Cada 26 de abril recordamos a San Rafael Arnáiz Barón, religioso y asceta español de la “Orden Cisterciense de la Estricta Observancia”, orden monástica conocida también como “la Trapa”.

San Rafael es considerado uno de los más grandes místicos del siglo XX; sus escritos gozan de actualidad inusitada, pues vienen orientando y enriqueciendo la vida espiritual de miles de católicos alrededor del mundo.

Conquistado por el rostro de Dios

Rafael Arnáiz nació en el Paseo de la Isla, Burgos (España), el 9 de abril de 1911. Cuando tenía 12 años, su padre, que trabajaba como ingeniero de montes, se mudó con toda la familia a Oviedo. En esa ciudad, Rafael ingresó al Colegio de San Ignacio, regentado por jesuitas. Al concluir sus estudios secundarios, se matriculó en la Escuela Superior de Arquitectura de Madrid.

Es durante esta etapa cuando Rafael empieza a pasar largas horas en oración frente al Santísimo Sacramento, hábito que se fue fortaleciendo con el tiempo y que lo llevó a preguntarse, cada vez con mayor profundidad, qué quería Dios de él.

Aquellos prolongados encuentros cara a cara con Cristo Sacramentado le ayudaron a considerar la posibilidad de que el Señor lo estuviese llamando a la vida contemplativa. No obstante, su vocación de servicio lo impulsaría a realizar el servicio militar.

Apenas este acabó, Rafael inició el camino del discernimiento vocacional. Su primer paso fue dar rienda suelta al interés por conocer cómo era la vida de un monje -incluyendo ejercicios espirituales en esa búsqueda-. Al final arribó a una firme decisión: consagrar su vida entera a la oración como trato constante y permanente con Dios.

Así llegaría el 16 de enero de 1934, día en que solicitó el ingreso al monasterio trapense de Dueñas, en Palencia.

Un precoz “comerciante de perlas” (Mt 13,45-46)

En los días posteriores a su ingreso al monasterio, Rafael escribió: “Suspiro todo el día por Cristo (…). El monasterio va a ser para mí dos cosas. Primero: un rincón del mundo donde sin trabas pueda alabar a Dios noche y día; y, segundo, un purgatorio en la tierra donde pueda purificarme, perfeccionarme y llegar a ser santo. Yo le entrego mi voluntad y mis buenos deseos. Que Él haga lo demás”.
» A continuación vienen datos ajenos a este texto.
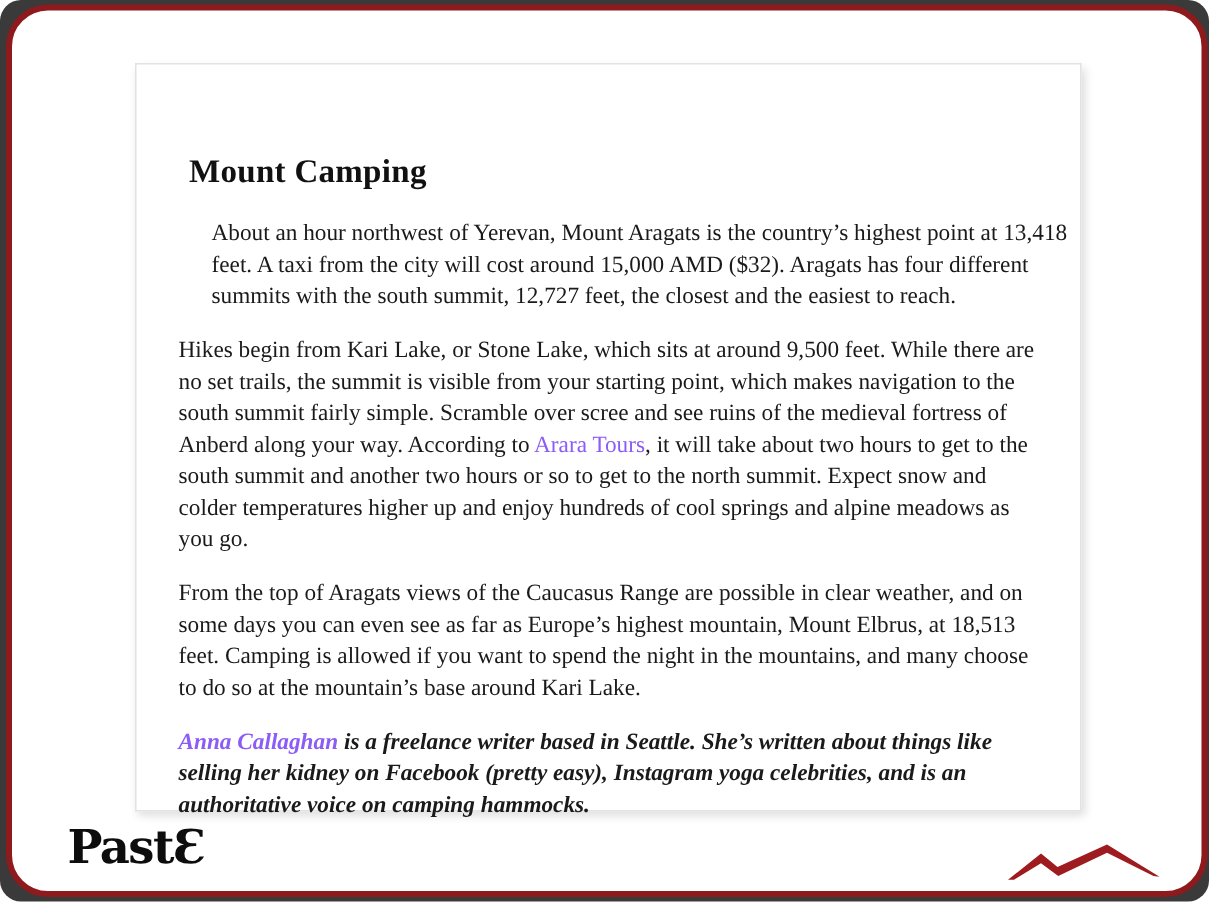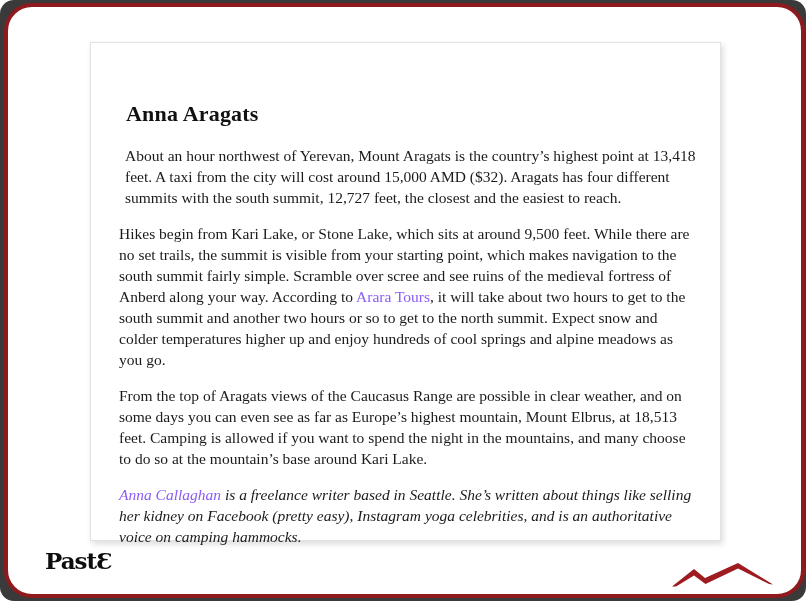--- a/index.html
+++ b/index.html
@@ -85,7 +85,7 @@
 <div class="slide">
 
   <div class="card">
-    <h1>Anna Aragats</h1>
+    <h1>Mount Camping</h1>
 
     <p class="lede"><span>About an hour northwest of Yerevan, Mount Aragats is the country’s highest point at 13,418 feet. A taxi from the city will cost around 15,000 AMD ($32). Aragats has four different summits with the south summit, 12,727 feet, the closest and the easiest to reach.</span></p>
 

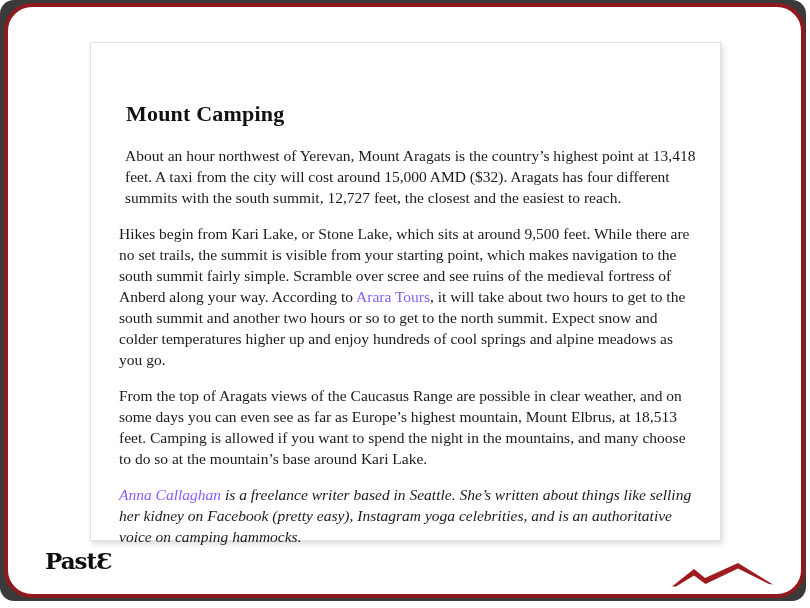--- a/index.html
+++ b/index.html
@@ -50,7 +50,7 @@
   }
   .card p.lede {
     margin-top: 18px;
-    margin-left: 6px;
+    margin-left: 22px;
     width: 574px;
   }
   .card p.bio {

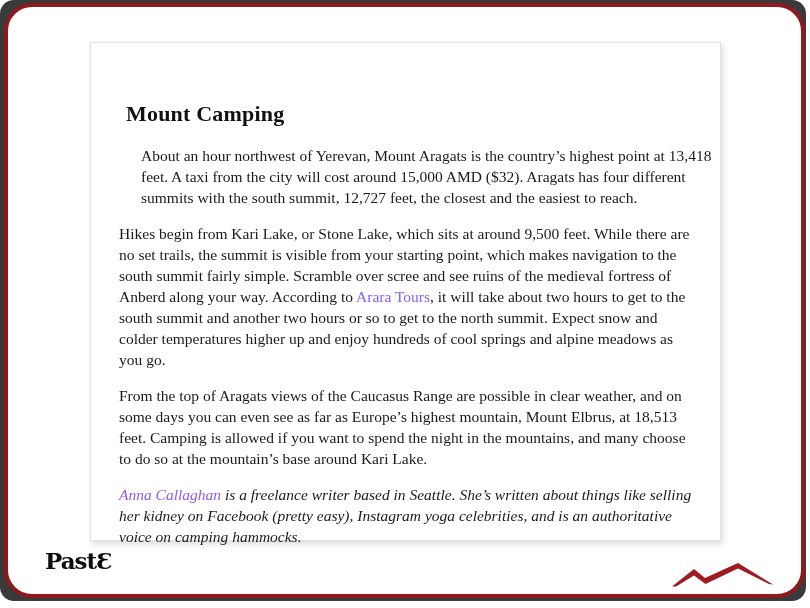--- a/index.html
+++ b/index.html
@@ -55,6 +55,7 @@
   }
   .card p.bio {
     font-style: italic;
+    font-weight: bold;
   }
   .link {
     color: #8b5cf6;

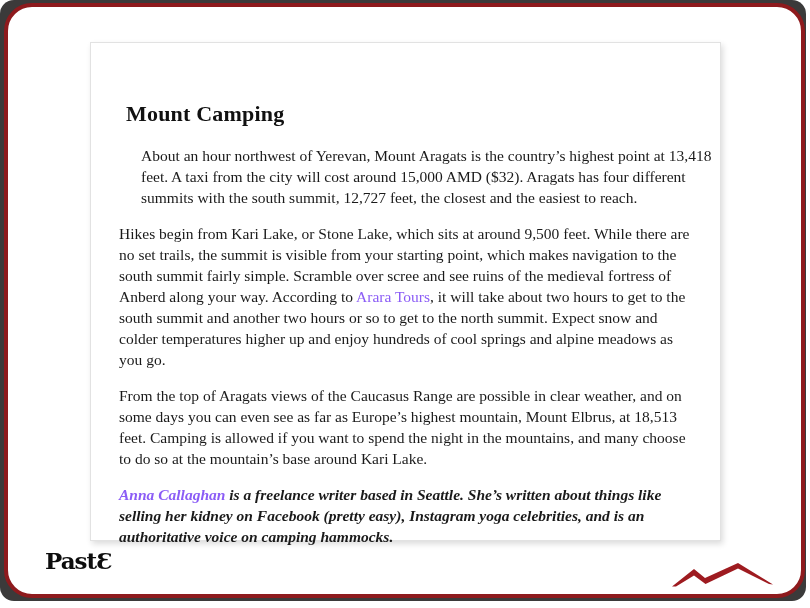--- a/index.html
+++ b/index.html
@@ -66,7 +66,7 @@
     position: absolute;
     left: 37px; top: 540px;
     font-family: "DejaVu Serif", serif;
-    font-size: 23px;
+    font-size: 31px;
     font-weight: bold;
     letter-spacing: -1px;
     color: #0d0d0d;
La Guerra Civil española y la diabetes que lo aquejaba lo forzaron a dejar hasta en tres ocasiones el monasterio, produciendo los subsiguientes reingresos. Quedar fuera del claustro no era una opción para Arnáiz. Sabía cuál era su centro y su lugar, y si las circunstancias no eran las propicias, poco importaba. Cuando estas cambiaban, volvía a donde fue llamado.
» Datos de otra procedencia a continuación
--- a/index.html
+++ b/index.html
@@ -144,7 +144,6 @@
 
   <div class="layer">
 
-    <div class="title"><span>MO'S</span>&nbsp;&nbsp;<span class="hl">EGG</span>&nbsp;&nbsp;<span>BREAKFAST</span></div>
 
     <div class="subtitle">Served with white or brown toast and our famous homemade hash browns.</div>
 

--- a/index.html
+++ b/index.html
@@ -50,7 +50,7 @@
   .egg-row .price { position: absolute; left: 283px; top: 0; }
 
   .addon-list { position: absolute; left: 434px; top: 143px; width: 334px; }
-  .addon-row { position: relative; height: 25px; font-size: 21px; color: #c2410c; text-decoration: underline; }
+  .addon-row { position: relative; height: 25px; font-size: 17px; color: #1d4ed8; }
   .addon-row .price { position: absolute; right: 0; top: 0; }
El “Hermano Rafael”, como lo llamaban quienes lo conocían, falleció el 26 de abril de 1938 en la enfermería del convento, a la edad de 27 años, tras sufrir un coma diabético.

El monje, el mejor ejemplo para la juventud

El 19 de agosto de 1989, el Papa San Juan Pablo II, con ocasión de la Jornada Mundial de la Juventud (JMJ) realizada en Santiago de Compostela (España), propuso al Hermano Rafael como “modelo para los jóvenes del mundo de hoy”. La propuesta del Santo Padre encerraba un poderoso mensaje: Rafael había sido un joven que vivió de cara a Cristo, una flecha que señalaba en dirección a Jesús.
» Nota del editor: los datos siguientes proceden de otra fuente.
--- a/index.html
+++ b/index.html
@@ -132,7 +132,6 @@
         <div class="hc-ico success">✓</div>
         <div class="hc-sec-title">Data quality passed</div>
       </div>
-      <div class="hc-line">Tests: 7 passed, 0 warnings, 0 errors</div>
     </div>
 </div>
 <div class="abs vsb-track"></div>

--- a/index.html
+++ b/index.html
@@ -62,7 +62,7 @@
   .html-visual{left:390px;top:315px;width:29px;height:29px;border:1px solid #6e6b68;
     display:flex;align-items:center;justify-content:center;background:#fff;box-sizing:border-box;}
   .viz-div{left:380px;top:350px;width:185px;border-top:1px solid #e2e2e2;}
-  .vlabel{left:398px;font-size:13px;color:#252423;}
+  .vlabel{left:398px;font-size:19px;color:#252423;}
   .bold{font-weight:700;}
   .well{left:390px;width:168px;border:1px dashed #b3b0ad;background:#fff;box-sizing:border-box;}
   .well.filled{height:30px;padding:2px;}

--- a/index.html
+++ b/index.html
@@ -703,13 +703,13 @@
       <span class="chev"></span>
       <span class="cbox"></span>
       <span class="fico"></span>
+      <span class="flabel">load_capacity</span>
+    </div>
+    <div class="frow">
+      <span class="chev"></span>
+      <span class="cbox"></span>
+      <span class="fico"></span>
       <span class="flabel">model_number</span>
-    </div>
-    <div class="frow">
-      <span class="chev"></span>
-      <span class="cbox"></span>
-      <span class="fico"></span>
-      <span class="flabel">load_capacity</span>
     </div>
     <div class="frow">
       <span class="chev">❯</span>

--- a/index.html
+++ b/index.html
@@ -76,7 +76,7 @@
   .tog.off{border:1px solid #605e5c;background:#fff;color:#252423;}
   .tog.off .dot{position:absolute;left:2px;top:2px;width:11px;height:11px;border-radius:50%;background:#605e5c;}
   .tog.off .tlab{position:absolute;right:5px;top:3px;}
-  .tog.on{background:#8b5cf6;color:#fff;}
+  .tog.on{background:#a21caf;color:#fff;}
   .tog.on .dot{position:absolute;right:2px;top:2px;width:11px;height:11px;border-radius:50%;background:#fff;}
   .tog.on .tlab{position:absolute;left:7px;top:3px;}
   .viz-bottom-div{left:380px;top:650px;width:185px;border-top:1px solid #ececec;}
Hoy, que la vida para muchos jóvenes carece de sentido o ha sido reducida a lo pequeño, parece ser tiempo propicio para conocer al Hermano Rafael. Él está allí para orientar a los jóvenes con su ejemplo, para interceder por ellos. Habiendo dejado a un lado las ofertas del mundo contemporáneo, se ha constituido en modelo de amor y libertad.

El 27 de septiembre de 1992, sólo unos años después de aquella JMJ, el mismo San Juan Pablo II lo declaró beato.